[Extracted material — start]

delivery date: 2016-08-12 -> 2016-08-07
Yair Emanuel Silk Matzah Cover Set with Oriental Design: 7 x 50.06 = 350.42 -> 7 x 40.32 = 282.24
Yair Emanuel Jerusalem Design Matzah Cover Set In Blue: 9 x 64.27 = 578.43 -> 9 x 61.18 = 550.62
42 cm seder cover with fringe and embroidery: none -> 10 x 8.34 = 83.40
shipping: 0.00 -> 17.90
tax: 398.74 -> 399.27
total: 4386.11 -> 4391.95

[Extracted material — finish]
[Extracted material — start]

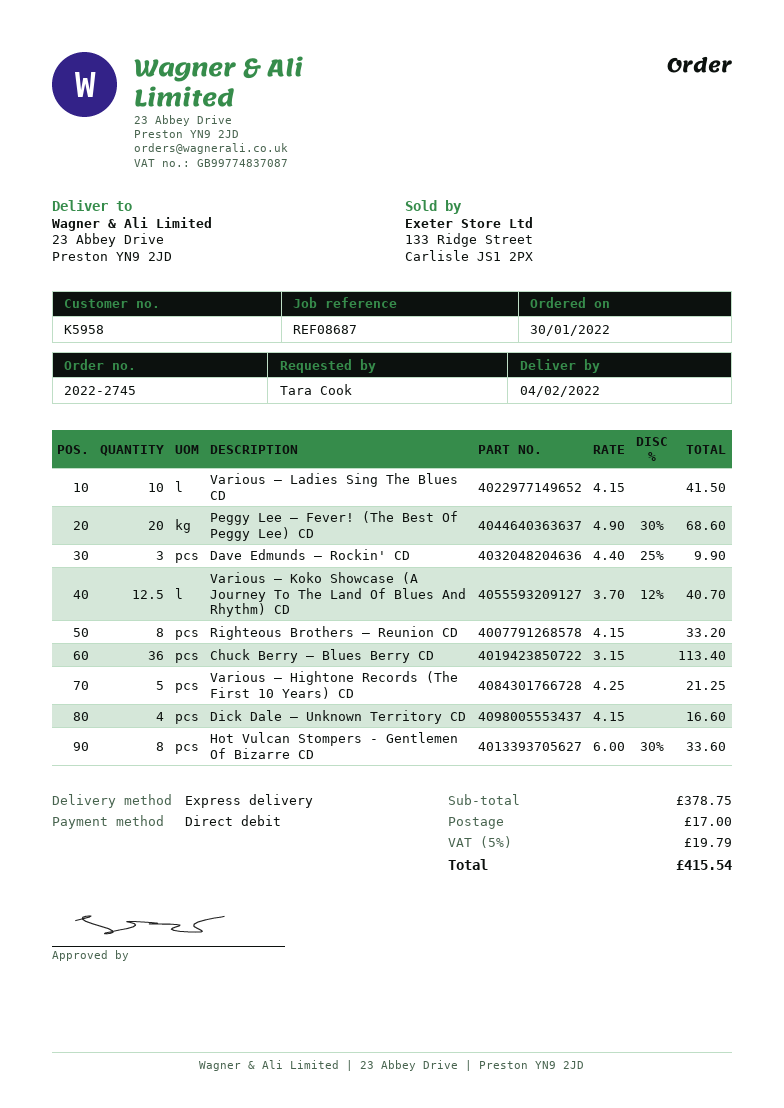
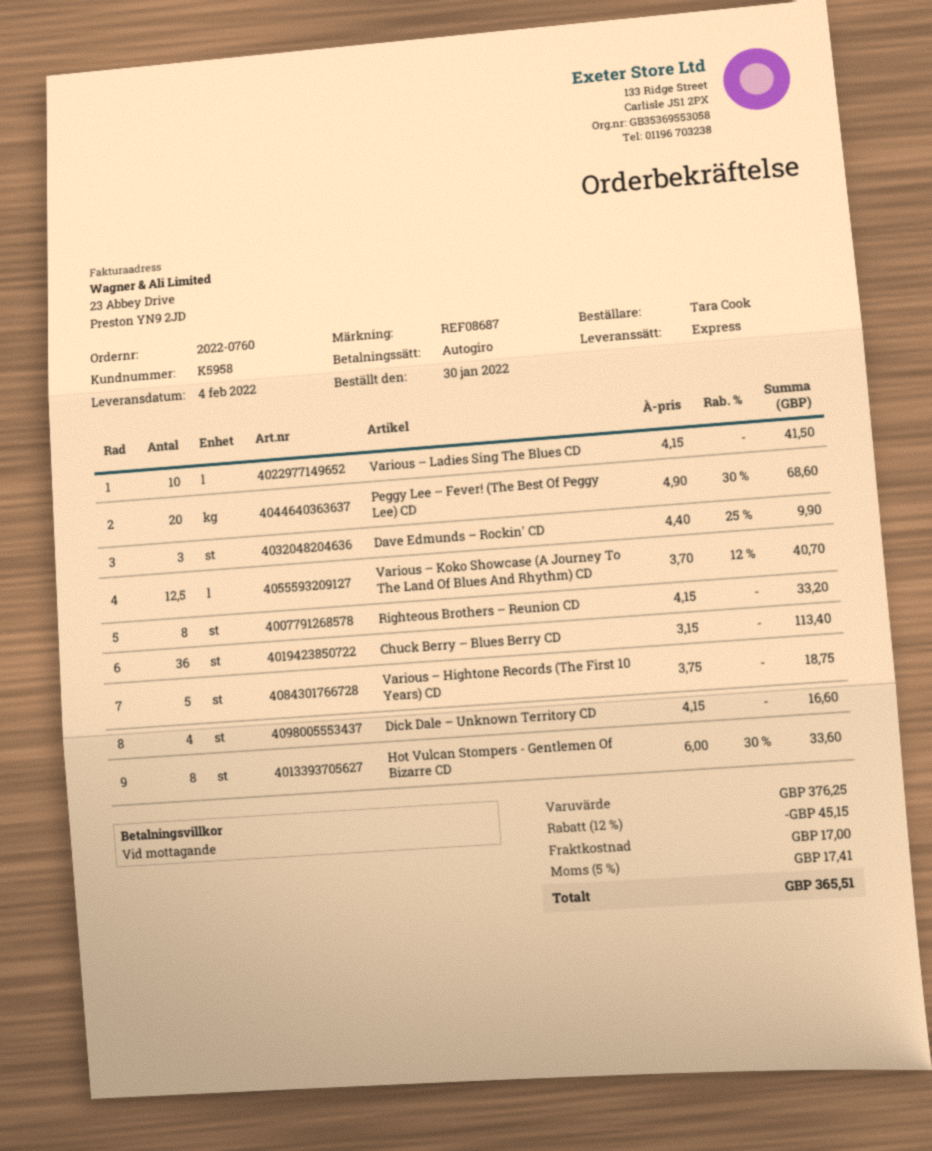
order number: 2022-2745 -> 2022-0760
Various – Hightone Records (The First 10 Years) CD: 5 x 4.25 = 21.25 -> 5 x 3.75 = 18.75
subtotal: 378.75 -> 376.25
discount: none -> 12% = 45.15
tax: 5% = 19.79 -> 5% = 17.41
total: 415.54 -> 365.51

[Extracted material — finish]

- What needs to be done -
Reply with one number, the count of lines in the data that contain "Yair".

- Output for this exercise -
2